**DIRECTIONS FOR THIS TASK**
Look through the material below and count the lines with the string "sheet". Report only the count.
+ + +
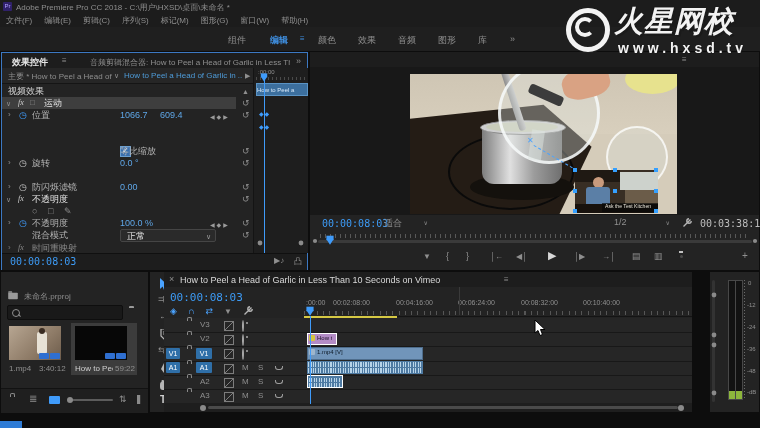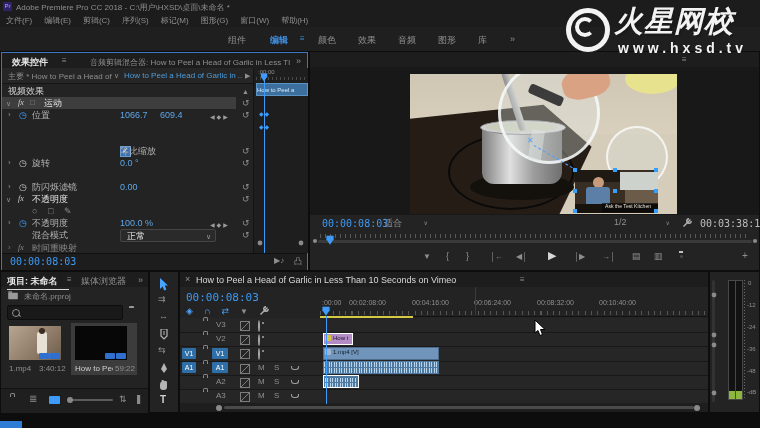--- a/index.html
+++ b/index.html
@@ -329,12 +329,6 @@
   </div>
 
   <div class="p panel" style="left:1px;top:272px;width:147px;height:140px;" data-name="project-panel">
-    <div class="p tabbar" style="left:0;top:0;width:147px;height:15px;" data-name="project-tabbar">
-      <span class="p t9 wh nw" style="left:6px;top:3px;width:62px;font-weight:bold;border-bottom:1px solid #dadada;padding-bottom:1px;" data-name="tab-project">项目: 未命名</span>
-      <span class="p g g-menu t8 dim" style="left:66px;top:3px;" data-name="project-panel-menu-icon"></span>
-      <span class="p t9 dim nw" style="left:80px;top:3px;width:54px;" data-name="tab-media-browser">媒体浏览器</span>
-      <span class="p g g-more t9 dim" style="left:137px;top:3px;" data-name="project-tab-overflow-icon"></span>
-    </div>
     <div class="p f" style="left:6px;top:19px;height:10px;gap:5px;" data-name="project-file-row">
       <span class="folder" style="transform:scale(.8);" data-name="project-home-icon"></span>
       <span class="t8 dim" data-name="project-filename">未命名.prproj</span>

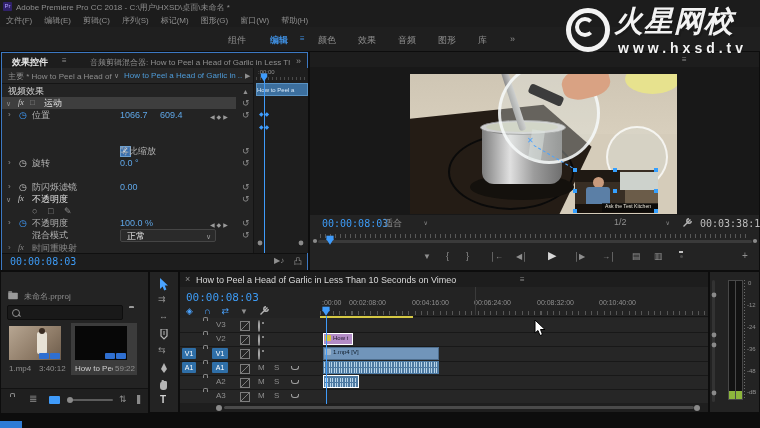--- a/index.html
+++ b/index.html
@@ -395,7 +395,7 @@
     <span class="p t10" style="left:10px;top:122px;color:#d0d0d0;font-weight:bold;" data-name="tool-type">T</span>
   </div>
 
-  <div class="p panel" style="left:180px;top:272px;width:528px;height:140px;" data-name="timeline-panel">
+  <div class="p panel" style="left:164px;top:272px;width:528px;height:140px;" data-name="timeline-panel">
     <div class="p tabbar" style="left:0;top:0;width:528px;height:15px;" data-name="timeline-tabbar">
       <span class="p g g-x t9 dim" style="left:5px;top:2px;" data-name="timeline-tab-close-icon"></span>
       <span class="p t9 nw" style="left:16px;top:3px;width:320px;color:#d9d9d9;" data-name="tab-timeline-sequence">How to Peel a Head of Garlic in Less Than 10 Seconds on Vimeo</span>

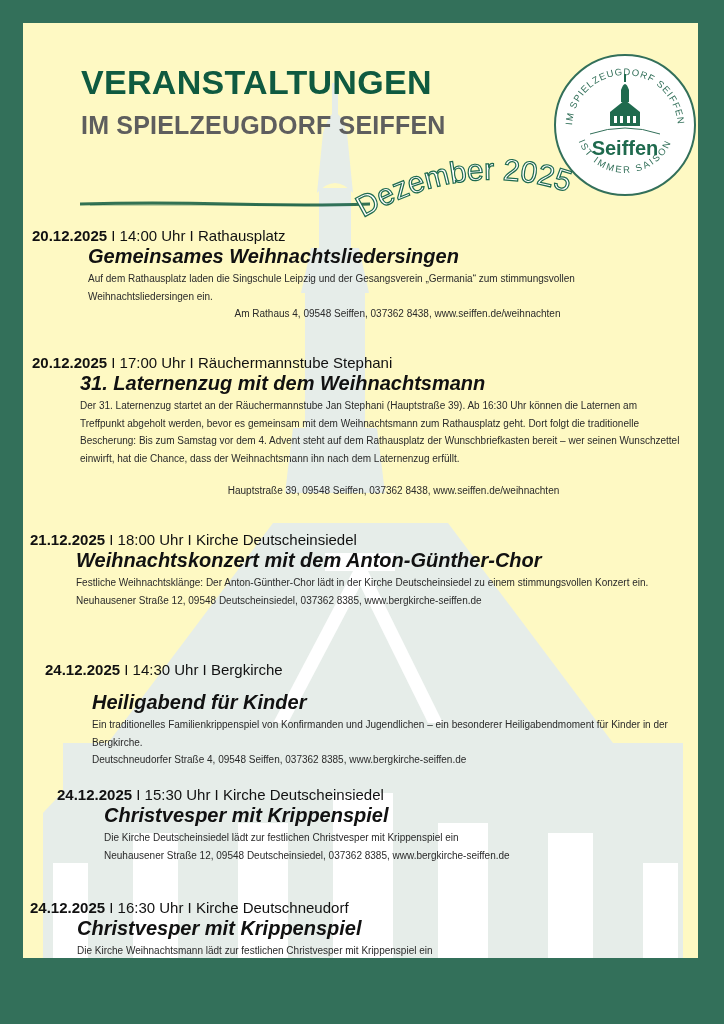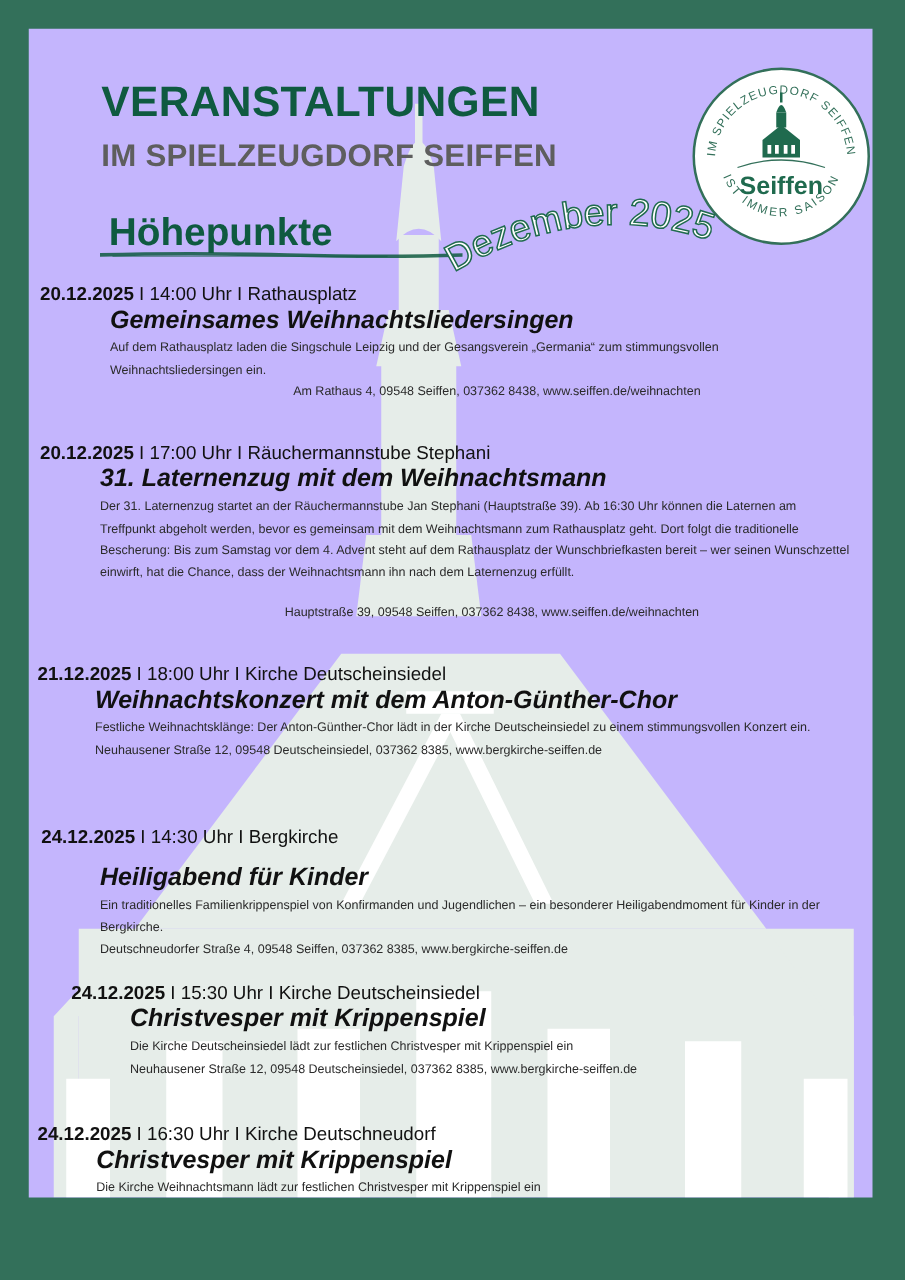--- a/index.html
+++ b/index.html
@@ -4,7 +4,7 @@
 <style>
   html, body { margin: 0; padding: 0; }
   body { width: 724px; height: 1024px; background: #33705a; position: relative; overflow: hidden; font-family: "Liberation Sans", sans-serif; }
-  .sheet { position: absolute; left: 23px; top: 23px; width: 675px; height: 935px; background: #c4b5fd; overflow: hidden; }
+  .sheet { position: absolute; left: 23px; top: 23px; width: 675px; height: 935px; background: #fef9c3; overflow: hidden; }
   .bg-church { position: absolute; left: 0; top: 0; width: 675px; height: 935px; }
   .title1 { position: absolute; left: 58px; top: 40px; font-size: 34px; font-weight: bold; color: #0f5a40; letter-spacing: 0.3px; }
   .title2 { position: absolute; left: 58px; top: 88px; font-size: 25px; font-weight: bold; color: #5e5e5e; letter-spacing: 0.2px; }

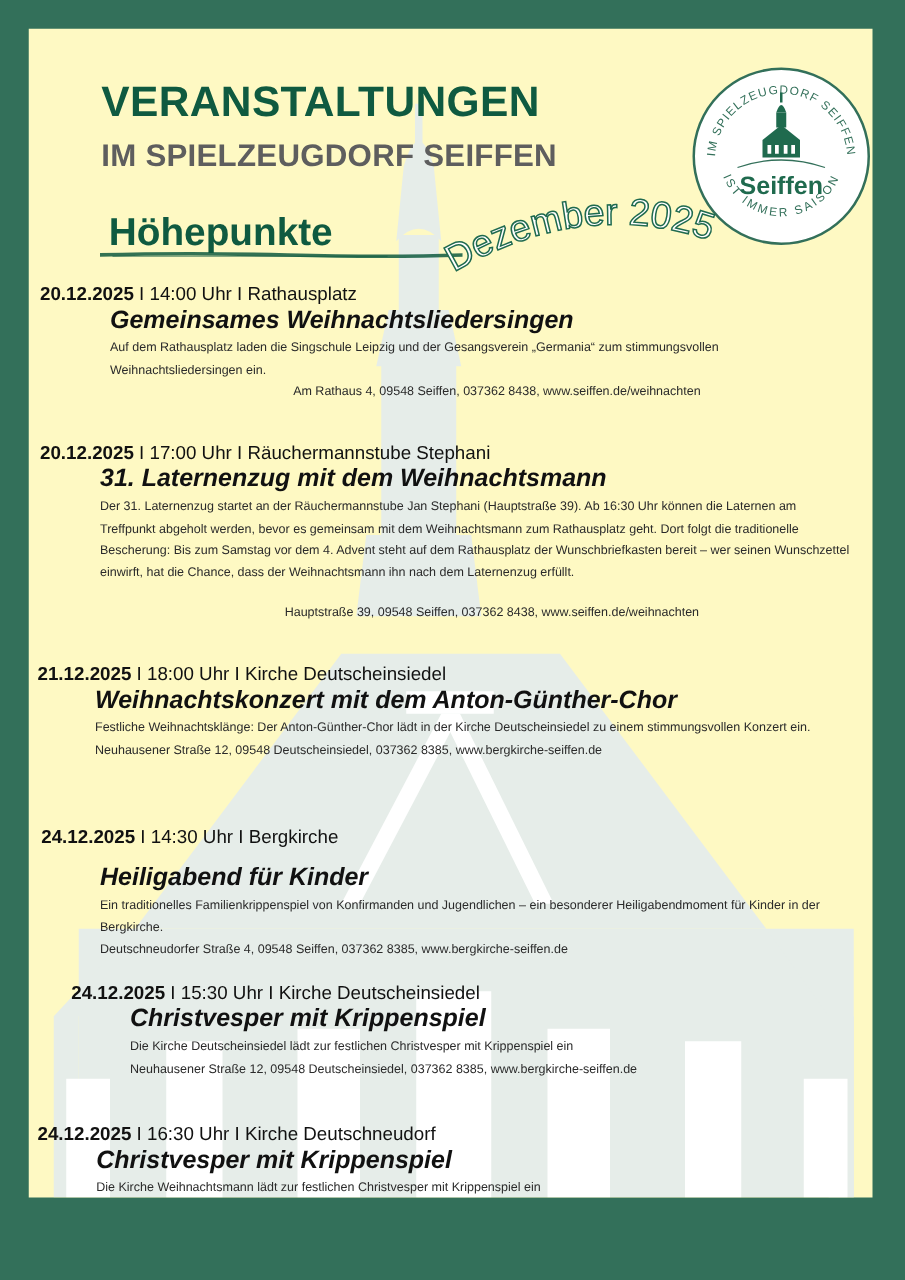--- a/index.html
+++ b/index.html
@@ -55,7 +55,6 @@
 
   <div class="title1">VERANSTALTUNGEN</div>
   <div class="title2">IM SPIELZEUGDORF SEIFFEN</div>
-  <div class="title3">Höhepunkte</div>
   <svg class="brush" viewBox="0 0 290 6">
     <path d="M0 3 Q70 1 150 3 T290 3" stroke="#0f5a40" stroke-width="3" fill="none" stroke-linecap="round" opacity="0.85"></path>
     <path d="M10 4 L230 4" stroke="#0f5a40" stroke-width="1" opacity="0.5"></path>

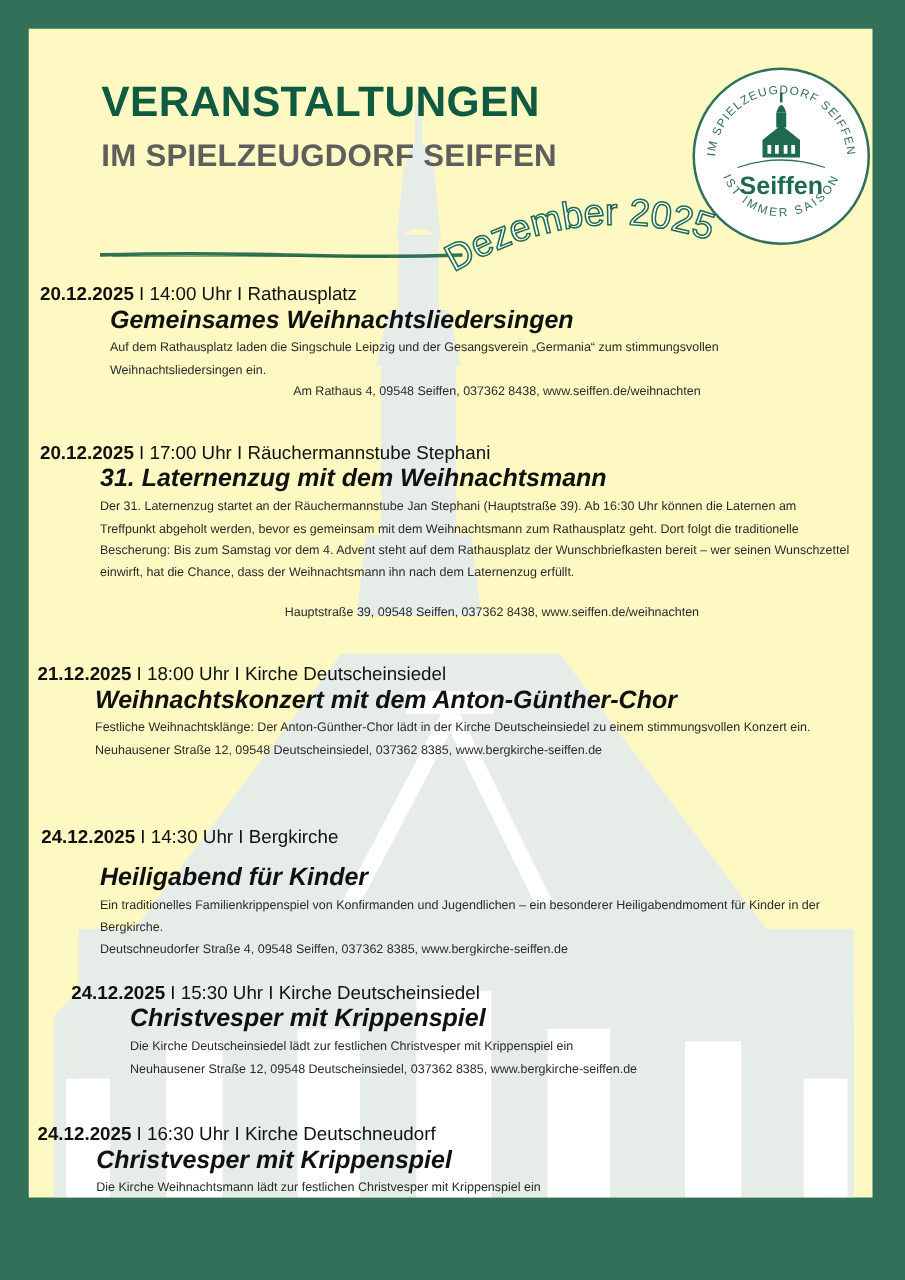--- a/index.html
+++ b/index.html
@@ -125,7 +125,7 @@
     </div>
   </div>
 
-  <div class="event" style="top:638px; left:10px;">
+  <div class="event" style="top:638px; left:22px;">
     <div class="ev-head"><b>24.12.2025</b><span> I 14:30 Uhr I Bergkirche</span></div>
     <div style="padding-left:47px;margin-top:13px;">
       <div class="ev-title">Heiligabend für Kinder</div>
+ + +
**RESULT BELOW**
2